I watch my 4 year old like everyone else around us is a bad person. I can’t help it. I hate that’s how it is now but she will not leave my sight. Even when her sister “has her” she gets distracted and looks away for even. Moment. So yea … I feel this

Mine are 8 10 and 15 and I am right on top of them at parks and anywhere. Anything can happen in the blink of an eye!

I still watch mine 9,7,6 although we are in a really small town in nz, it’s pretty safe here tbh it’s not really a country where kids are taken like very rarely I’m talking once in 10-20 years type thing but regardless I let them have their freedom but also know where they are at all times

I’m definitely a helicopter mom and not ashamed one bit! This world is crazy these days amd can’t truly trust anyone! Even my older boys 13 and 14 I watch them closely too but they kinda know better than to go to far but my Littles are 8 and 3 so I always keep them close and watch like a hawk.

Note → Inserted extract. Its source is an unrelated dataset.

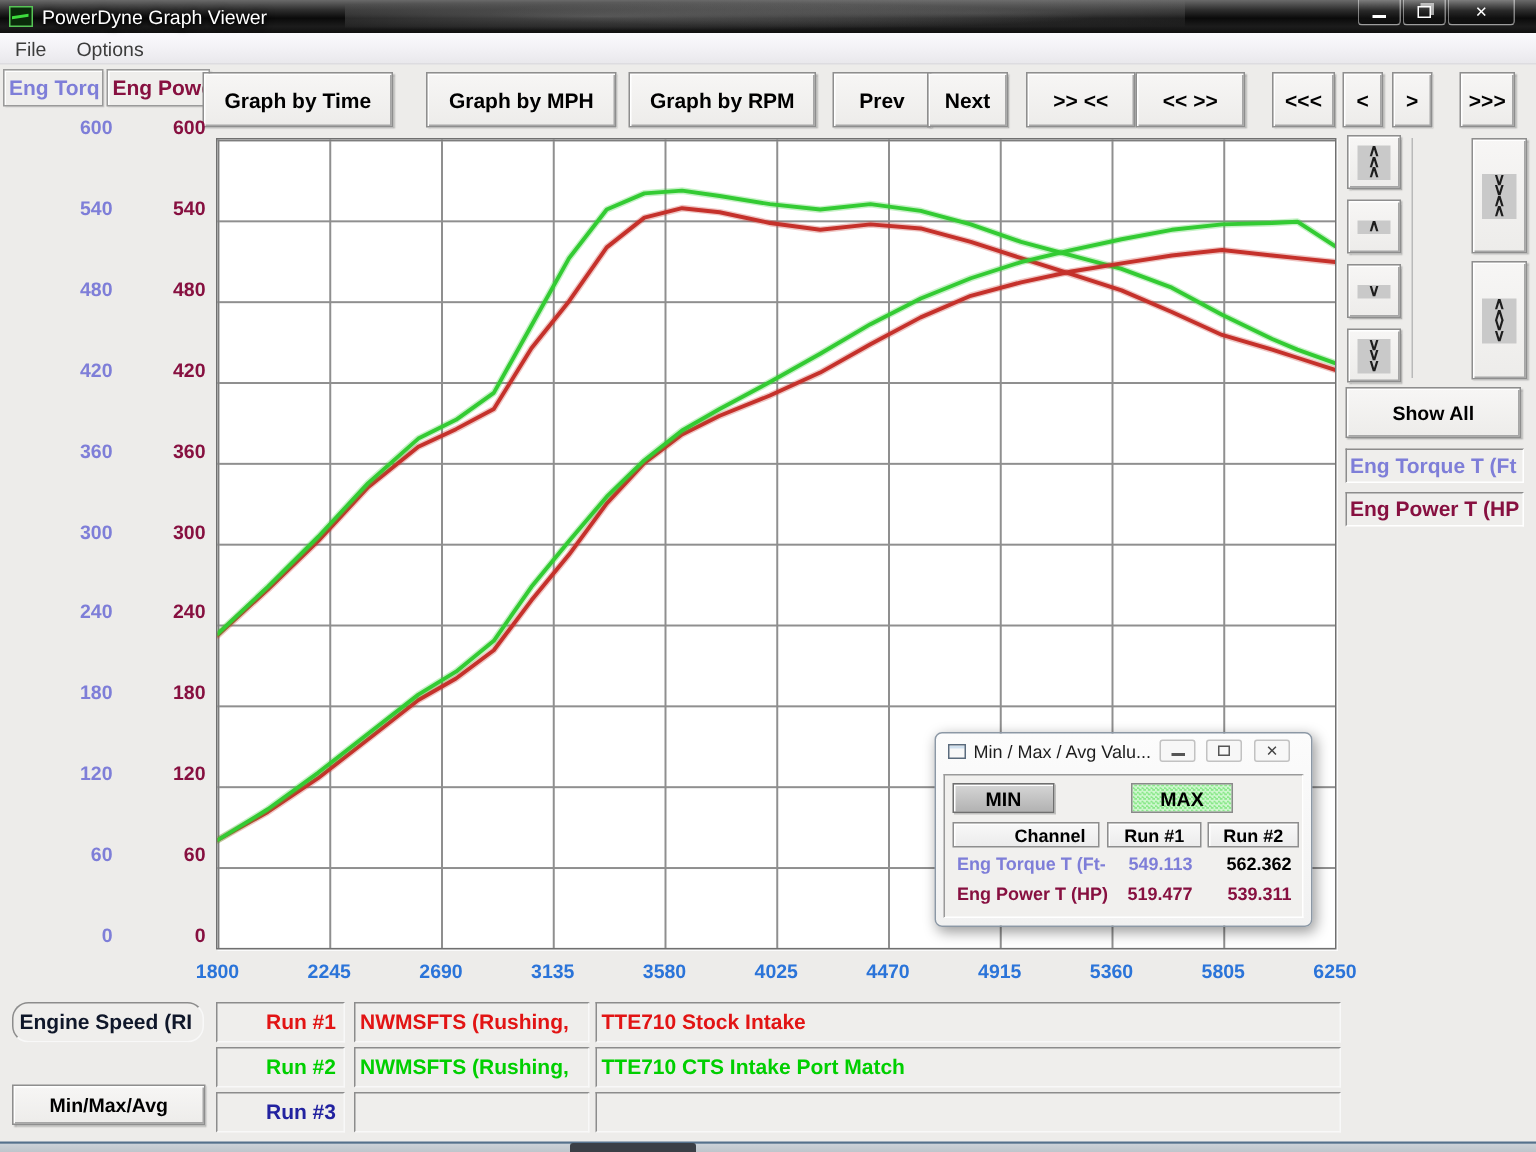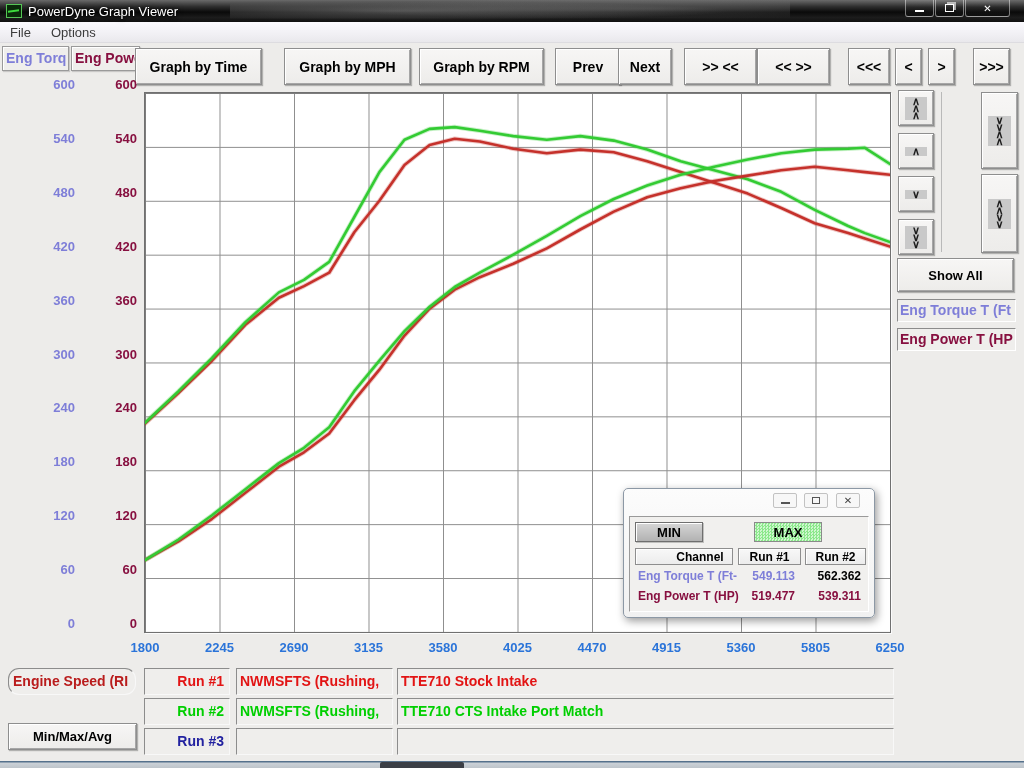"Min / Max / Avg" div.mmtitle { html: none -> <div> <span></span> <span>Min / Max / Avg Valu...</span> </div> }
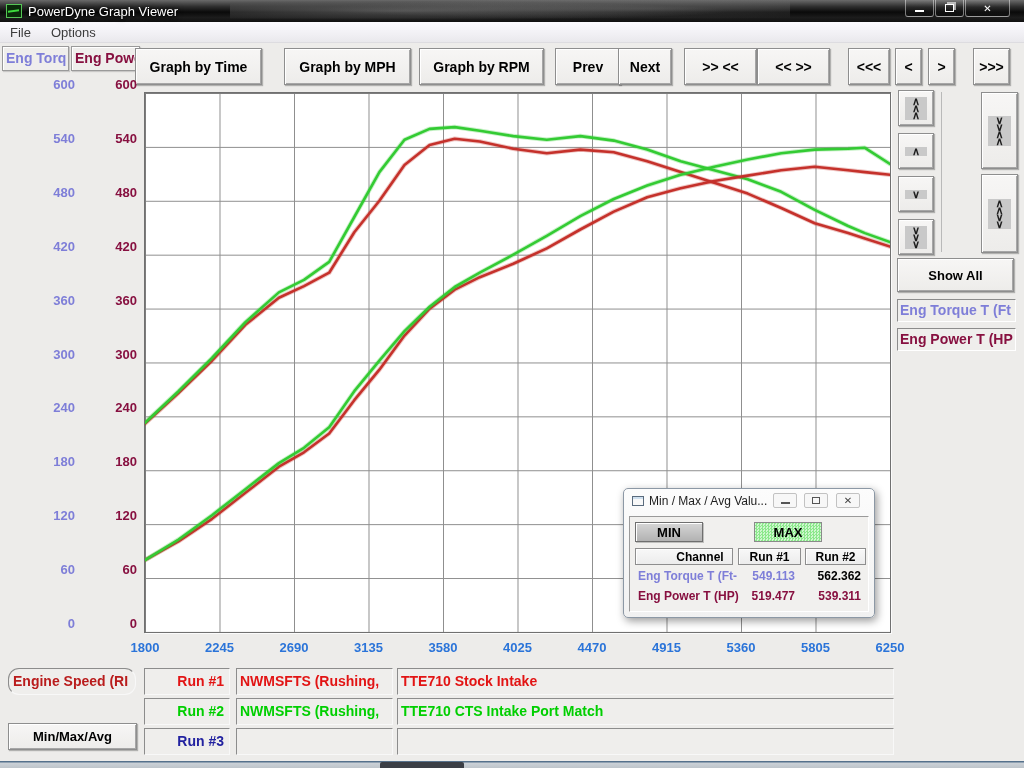"Engine Speed (RI" .blue { color: #b91c1c -> #0f172a }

I keep my eye on them too always 6,7&11 so it’s totally normal girl.

It’s normal. I don’t even enjoy taking my kids to the park anymore because it gives me anxiety and makes me paranoid. If I can’t see them I start freaking out on the inside. Unfortunately that’s the America we live in today. It’s extremely sad.

I also take care of my children that way, especially in the park where there are strange people, many people call me paranoid but I prefer that to something bad happening to them.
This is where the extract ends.